A la Messe, après le Notre Père, on demande à Dieu de nous délivrer de tout mal et de donner la paix à notre temps. Puis, en rappelant que le Christ avait dit à ses apôtres: Je vous laisse la paix, je vous donne la paix (Jn 14, 27) (qui n'est pas la fausse paix du monde où personne n'a pardonné à personne)…, donne-lui toujours cette paix et conduis-la vers l'unité parfaite. Après la fraction du pain, on demande à l'Agneau de Dieu de nous donner la paix (troisième demande).

La Vierge Marie contribue largement à la paix parce qu'Elle-même l'a toujours possédée et qu'Elle est chargée d'écraser la tête de Satan: le diviseur, le pourvoyeur de haine et de guerre, qui, dans le bruit (y compris, rappelons-le, dans les églises et chapelles) empêche d'entendre Celui qui parle (Cf Hébreux 12, 25).

      Prions-la et quelle nous garde tous les jours de cette année dans la paix d'une âme qui pardonne et qui aime.

                                                                                                           Abbé Christian LAFFARGUE.

J'ai publié ce texte dans mon Bulletin paroissial du 1er janvier 2012; je l'ai un peu amélioré. Le monde n'a hélas pas changé, et moi non plus ! Cf mes remarques sur le bruit, qui a fait l'objet du dernier livre du Cardinal Sarah.

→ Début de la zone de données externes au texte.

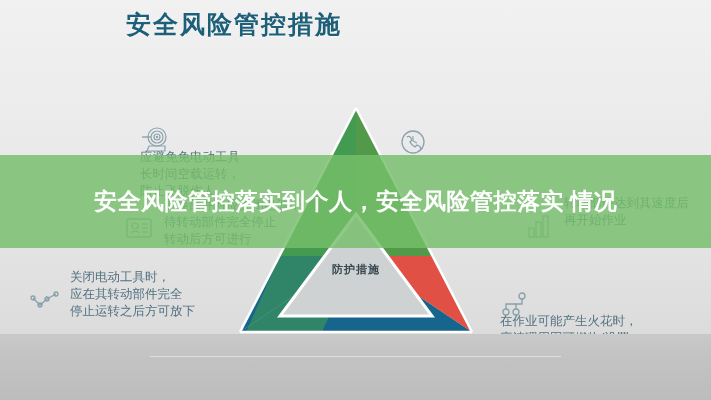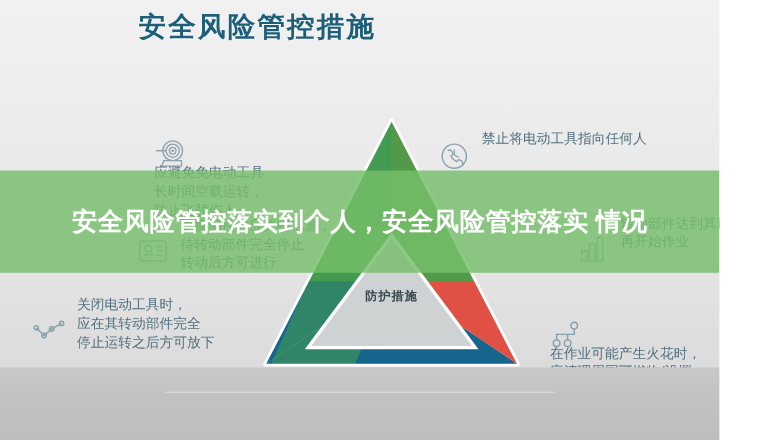"安全风险管控措施" #stage { width: 654px -> 711px }
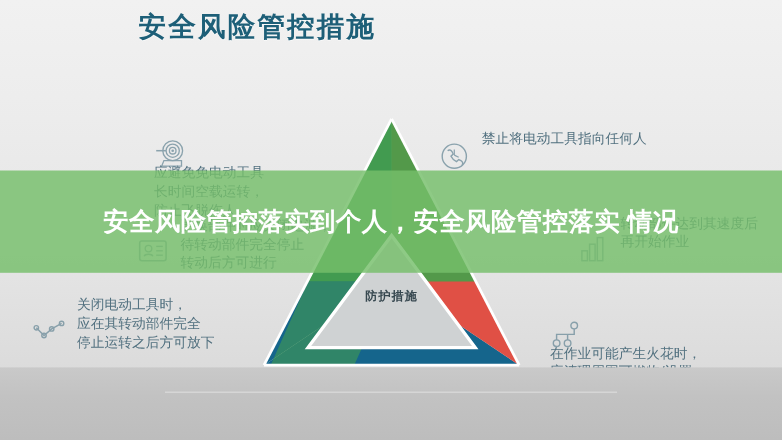"禁止将电动工具指向任何人" span { html: <span>禁止将电动工具指向任何人</span> -> none }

(Note sur la citation de saint Jean de la Croix sur le silencieux amour. La citation complète est : La plus grande nécessité que nous ayons est de faire faire silence à l'appétit et à la langue près de ce grand Dieu, Lui dont le seul langage qu'Il entende est le silencieux amour. P.S. d'une lettre aux religieuses carmélites déchaussées de la ville de Béas, datée de Grenade le 22 novembre 1587. On retrouve cette recommandation, mot pour mot, dans ses Dichos de luz y amor (Les dits de lumière et d'amour), au n°131, qui sont antérieurs à la lettre précitée. Ab. L.